S’il faut combattre pied à pied toutes ces tentatives, il est aussi nécessaire d’intégrer les modifications intervenues, au cours des dernières décennies, dans la perception du fœtus. Depuis le développement des échographies, il a pris une réalité plus importante pour les futurs parents. La connaissance du sexe et les travaux sur l’accompagnement de la grossesse (haptonomie, etc.) font du fœtus un quasi-bébé, dans le cadre d’un projet d’enfant. D’où une véritable détresse quand un accident, une maladie, voire une erreur médicale, interrompent une grossesse désirée. Mais, s’il faut que ces « parents » puissent exprimer leur douleur, est-ce nécessaire de légiférer ? Comment surtout ne pas s’alarmer de la comparaison qui est faite entre la douleur ressentie lors d’une interruption médicale de grossesse et un avortement, quel que soit son terme ? D’un côté, une grossesse qui avait été investie – dans ce qui était un enfant pour les parents et, de l’autre, le sentiment d’une femme qui ne veut pas de cette grossesse et souhaite « s’en débarrasser ». N’est-ce pas la volonté de la femme et ses projections qui donnent une existence à un fœtus ?
Moïra Berthet
8 MARS : Journée internationale des luttes des femmes
La journée du 8 mars trouve son origine dans les manifestations de femmes du début du xxe siècle, en Europe et aux États-Unis, réclamant de meilleures conditions de travail et le droit de vote. Aujourd’hui, elle reste d’actualité avec un contexte politique inquiétant de remise en cause partout des droits des femmes et de leurs acquis, en France, en Europe et dans le monde, tant sur le plan privé que public (avortement, droit du travail, retraite, etc.). Les revendications concernant les droits des femmes participent des droits humains fondamentaux, sans lesquels aucune société ne peut être considérée comme égalitaire et démocratique.

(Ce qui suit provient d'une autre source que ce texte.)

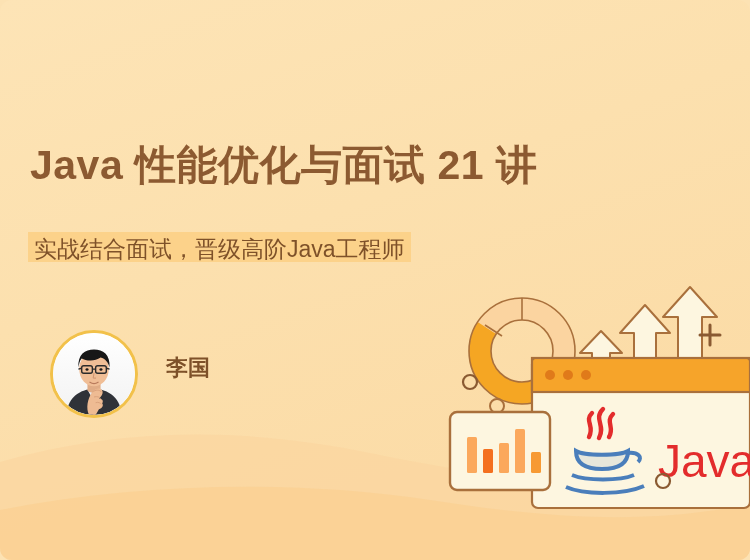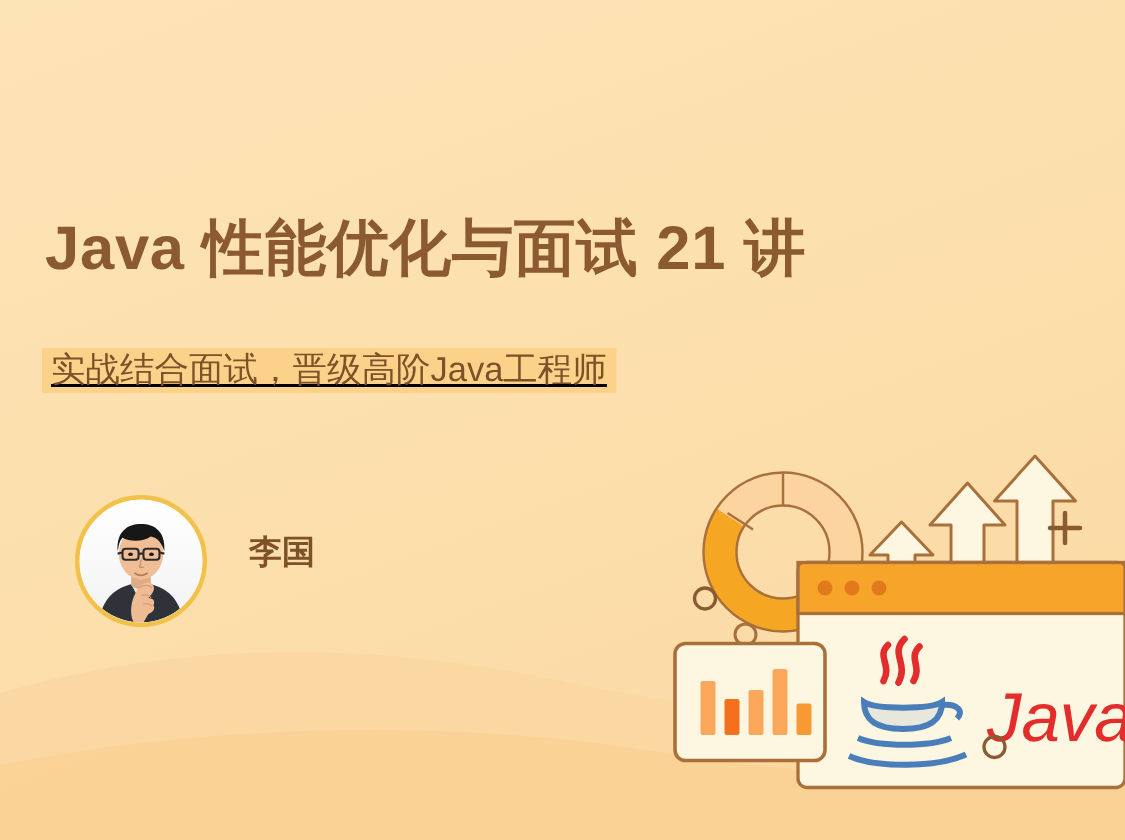--- a/index.html
+++ b/index.html
@@ -12,6 +12,7 @@
   #banner{
     position:relative;width:750px;height:560px;overflow:hidden;
     background:linear-gradient(160deg,#FDE4B6 0%,#FCE0AE 40%,#FBD9A2 100%);
+    border-radius:12px;
   }
 
   

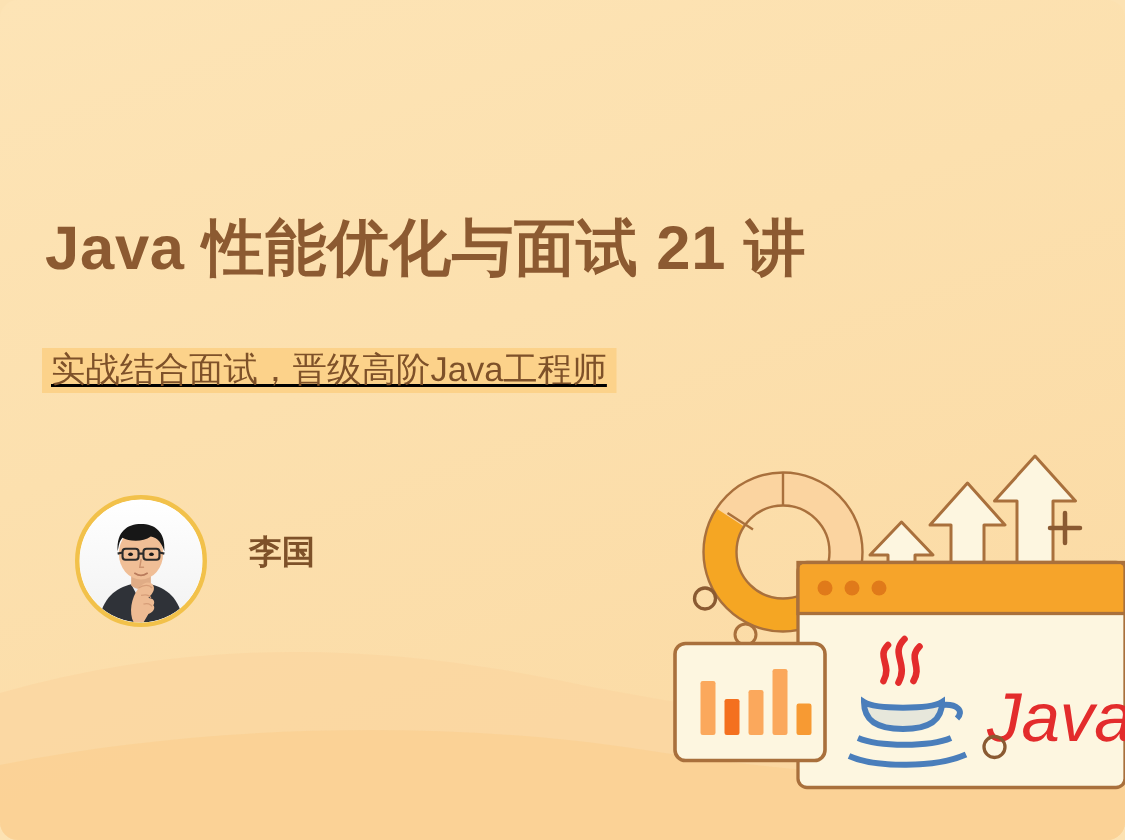--- a/index.html
+++ b/index.html
@@ -27,8 +27,8 @@
   }
   #subtitle-wrap{
     position:absolute;left:28px;top:232px;
-    height:30px;display:flex;align-items:center;
-    background:#FCD28A;padding:0 6px;box-sizing:border-box;text-decoration:underline;
+    height:30px;display:flex;align-items:flex-end;
+    background:#FCD28A;padding:0 6px;box-sizing:border-box;
   }
   #subtitle{
     font-size:23px;color:#7E5129;white-space:nowrap;line-height:1;

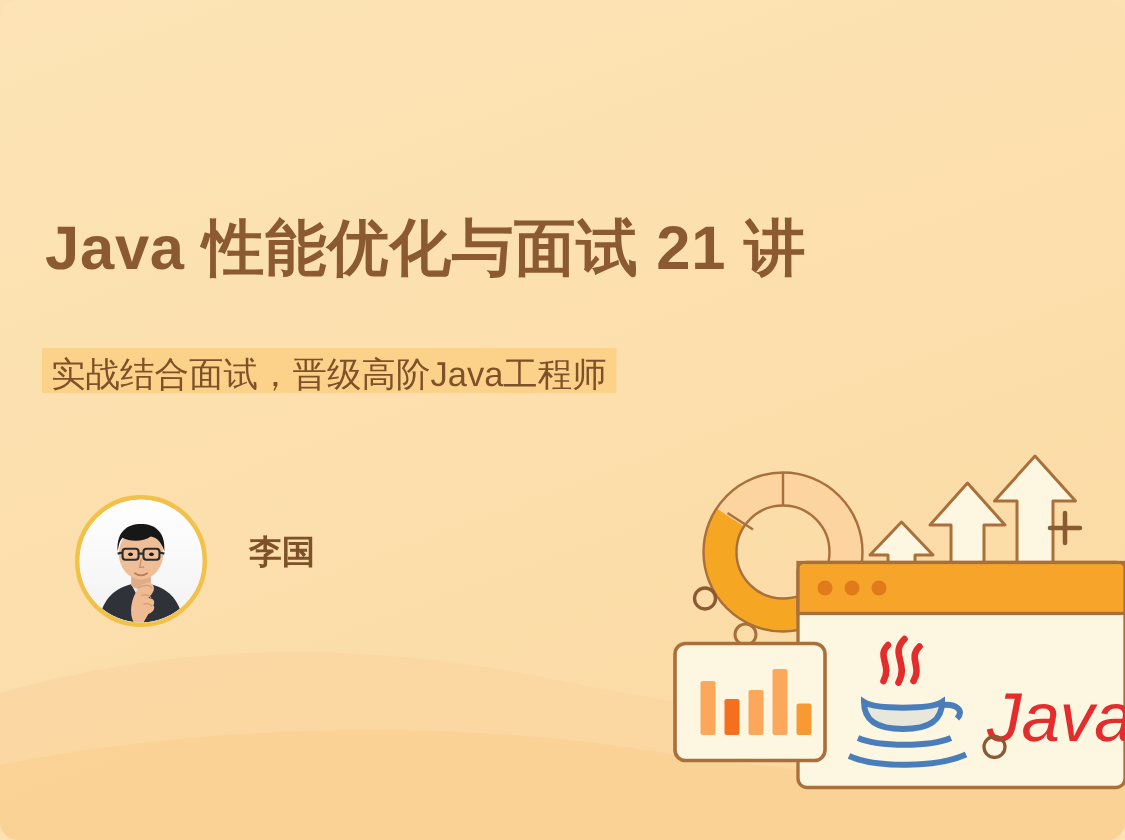--- a/index.html
+++ b/index.html
@@ -48,7 +48,7 @@
   #author-role{font-size:18px;color:#8A6035;line-height:1.1;}
 
   
-  #illus{position:absolute;left:440px;top:296px;width:310px;height:240px;font-style:italic;}
+  #illus{position:absolute;left:440px;top:279px;width:310px;height:240px;}
   #illus svg{display:block;}
 </style>
 </head>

Un rassemblement, appelé par les associations féministes et auquel la LCR participera, se tiendra à Paris, samedi 8 mars, à 15 h, Fontaine des Innocents (métro les Halles). À noter également, les journées intersyndicales des 13 et 14 mars. Elles sont organisées par l’intersyndicale femmes, qui regroupe, depuis 1998, des militantes de la FSU, de la CGT et de Solidaires dans le but d’organiser, chaque année, au mois de mars, des journées d’études « femmes » sur deux jours. Au programme de cette année : état des lieux des inégalités au travail, formation intersyndicale femmes, Mai 68 : une nouvelle étape vers l’émancipation des femmes, corps des femmes : normes, représentations, contrôle, ordre moral. À la Bourse du travail (11, rue Genin, 93200 Saint-Denis, Seine-Saint-Denis, M° Porte-de-Paris).